This is largely due to the continued strong performance demonstrated by our Buzzard and Grizzly wells. I'll add that while we did have seven turn in lines in the quarter, all seven were in the second half of the quarter, so we expect they will have much more of an impact next quarter.
More on these wells in a minute. On slide 16 we give an update to the cumulative production of the Buzzard and Grizzly wells, and as you can see they continue to track very well through 100 to 150 days or so.
For instance, the Buzzard North and XRL Wolfcamp A well has produced about 400,000 barrels of oil equivalent in the first five months online or about $16 million worth of production. With oil accounting for approximately 70% of this well, you can see we're close to 300,000 barrels in the first five months, a truly remarkable well.
Looking forward, we're drilling the last two wells on our eight-well Grizzly Bear pad. This pad includes six wells testing 12 wells per section equivalent in the Wolfcamp A in a half section as well as our first Wolfcamp C well in Block 4.
As a reminder, we currently do not assume any Cs (00:16:15) in Block 4 in our current count. Just to manage expectations, if you think about completing and turning in line an eight-well pad, we're really looking at November of this year as the earliest to have a reasonable amount of data to give some commentary on these results.
Before moving to the Central area, I want to talk about some of the midstream assets we've developed through our continued investments. As you all know, we plan to invest an estimated $20 million on an oil gathering system in Block 4 this year.

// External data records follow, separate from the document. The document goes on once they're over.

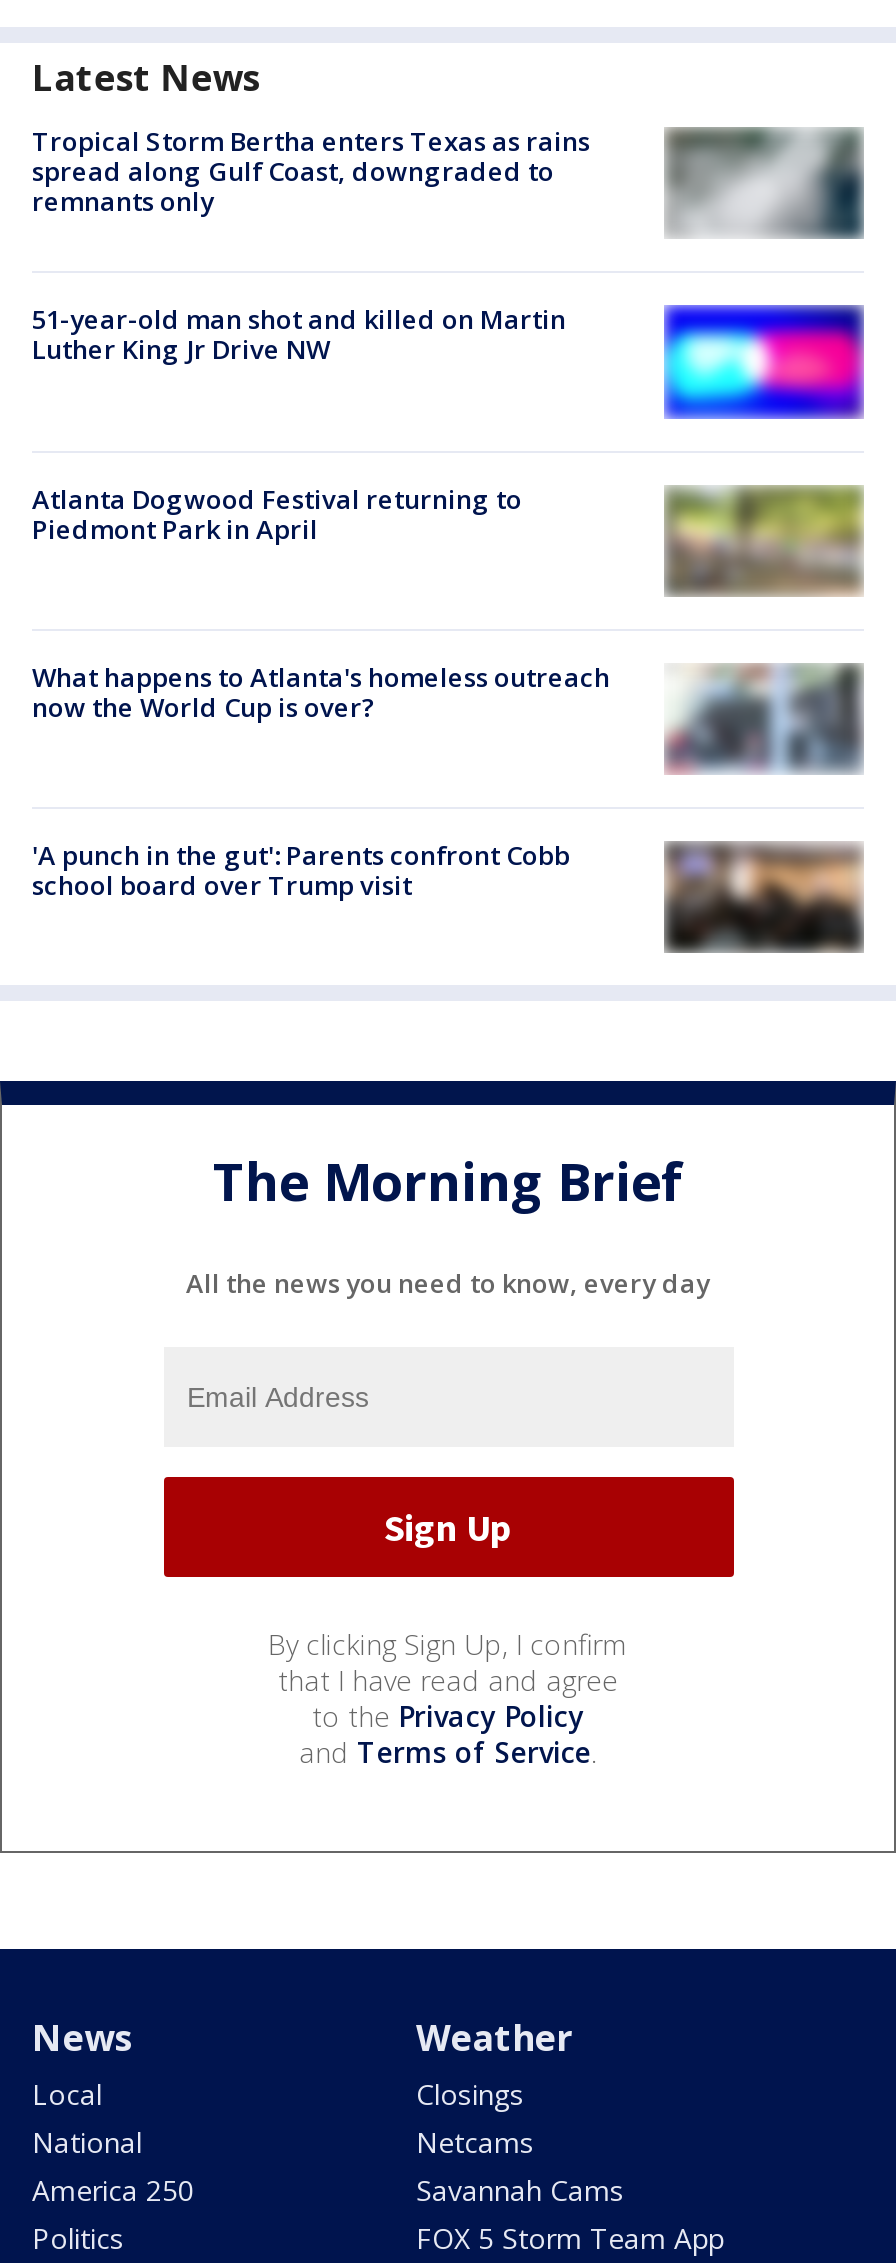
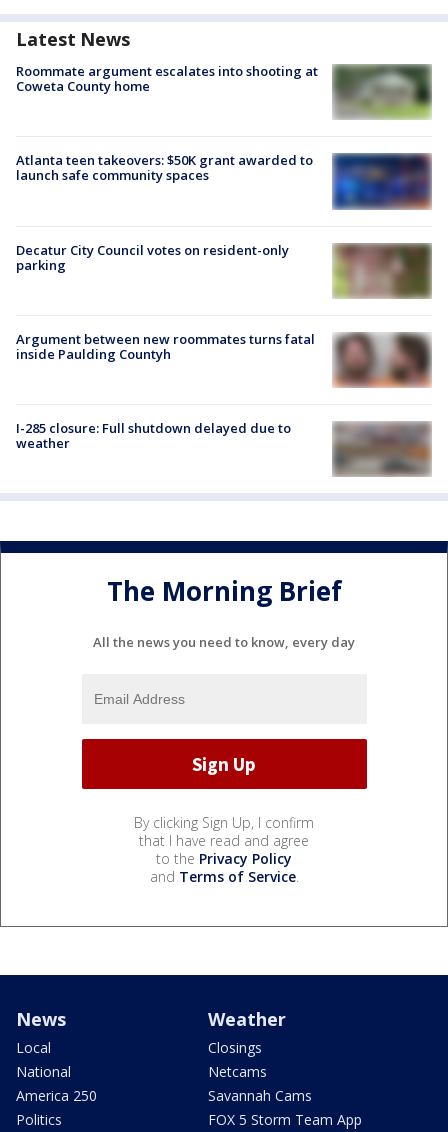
- Tropical Storm Bertha enters Texas as rains
- spread along Gulf Coast, downgraded to
- remnants only
+ Roommate argument escalates into shooting at
+ Coweta County home

- [image]
+ [image]

- 51-year-old man shot and killed on Martin
- Luther King Jr Drive NW
+ Atlanta teen takeovers: $50K grant awarded to
+ launch safe community spaces

- [image]
+ [image]

- Atlanta Dogwood Festival returning to
- Piedmont Park in April
+ Decatur City Council votes on resident-only
+ parking

- [image]
+ [image]

- [image]
- What happens to Atlanta's homeless outreach
- now the World Cup is over?
+ [image]
+ Argument between new roommates turns fatal
+ inside Paulding Countyh

- 'A punch in the gut': Parents confront Cobb
- school board over Trump visit
+ I-285 closure: Full shutdown delayed due to
+ weather

- [image]
+ [image]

But for now, I want to focus on our water distribution system in the area. It's important to note that through water management we're really able to control our own destiny in terms of scheduling and operations as well as providing the potential for LOE or capital savings.
The map on the right shows a rough outline of our current infrastructure. You can see we currently have one saltwater disposal well in the area with another planned this year as well as access to several third party saltwater disposal wells.
We also own a couple of freshwater supply wells and pits in addition to our recently completed treated water pits. Quickly walking you through the process we're implementing here, imagine produced water flowing through the thin blue lines from the wellhead to the thick blue gathering line.
Water then flows to our treatment facility where it can be recycled and stored in our treated water pits and it is now ready to be sent out on the distribution lines shown in red to the next frac job. Any excess water can be disposed of into a PDC or a third party water disposal well.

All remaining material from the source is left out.